**Information supplied**
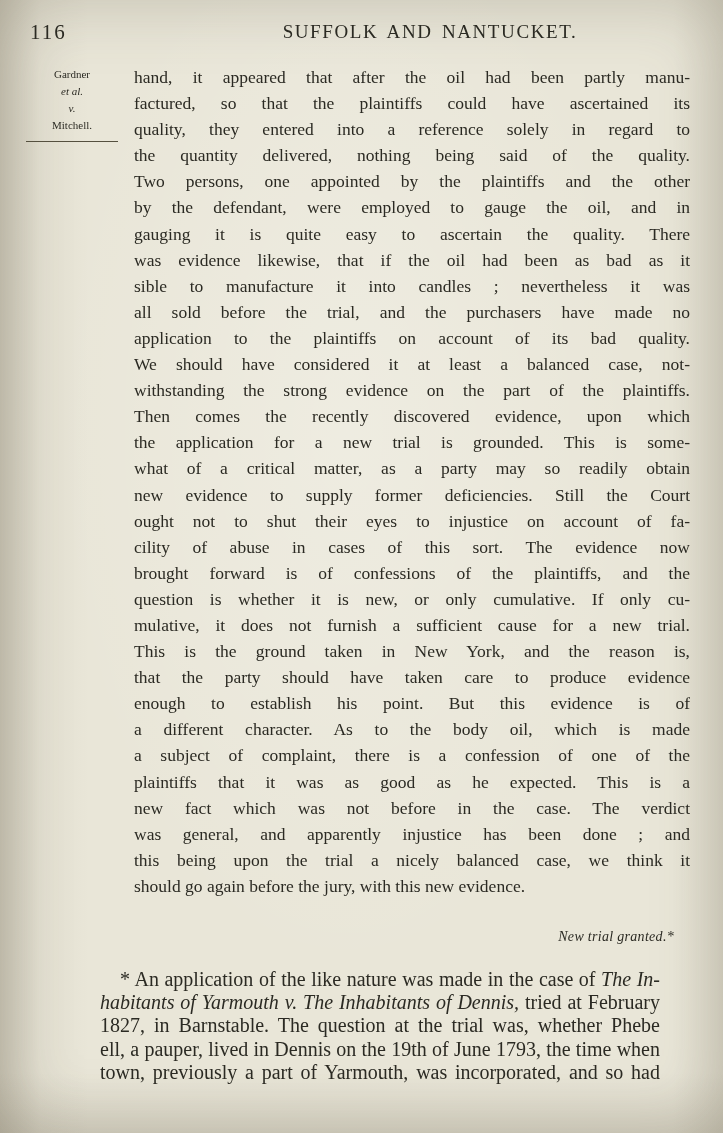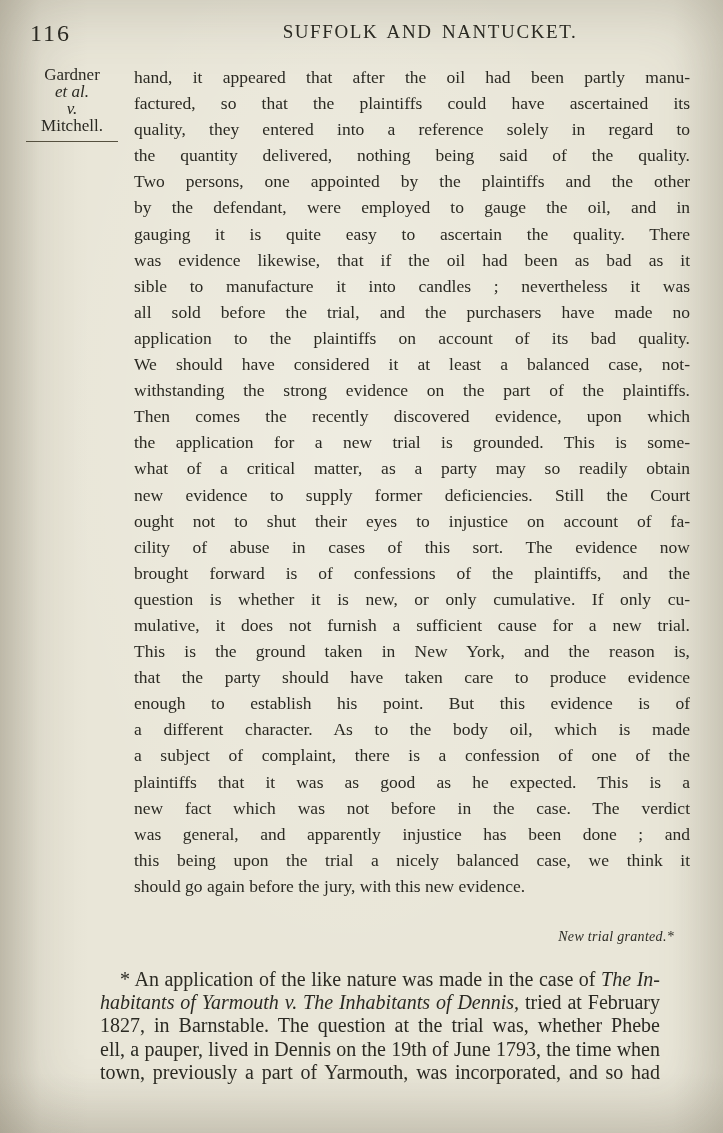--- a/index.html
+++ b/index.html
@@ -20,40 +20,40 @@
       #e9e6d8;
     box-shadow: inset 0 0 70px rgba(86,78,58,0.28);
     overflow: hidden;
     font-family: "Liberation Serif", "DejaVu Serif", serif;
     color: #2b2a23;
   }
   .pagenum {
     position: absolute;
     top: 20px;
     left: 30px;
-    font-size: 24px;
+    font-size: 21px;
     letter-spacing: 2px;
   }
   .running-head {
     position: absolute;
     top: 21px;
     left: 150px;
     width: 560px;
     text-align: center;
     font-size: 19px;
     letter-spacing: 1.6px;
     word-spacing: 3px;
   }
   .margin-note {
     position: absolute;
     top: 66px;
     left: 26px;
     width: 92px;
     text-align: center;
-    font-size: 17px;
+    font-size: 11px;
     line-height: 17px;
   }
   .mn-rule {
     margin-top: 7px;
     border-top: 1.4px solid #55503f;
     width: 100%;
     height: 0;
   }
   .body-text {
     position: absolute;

**What the exercise asks**
Copy each line from the data that features the string "letter".

**Answer box**
     letter-spacing: 2px;
     letter-spacing: 1.6px;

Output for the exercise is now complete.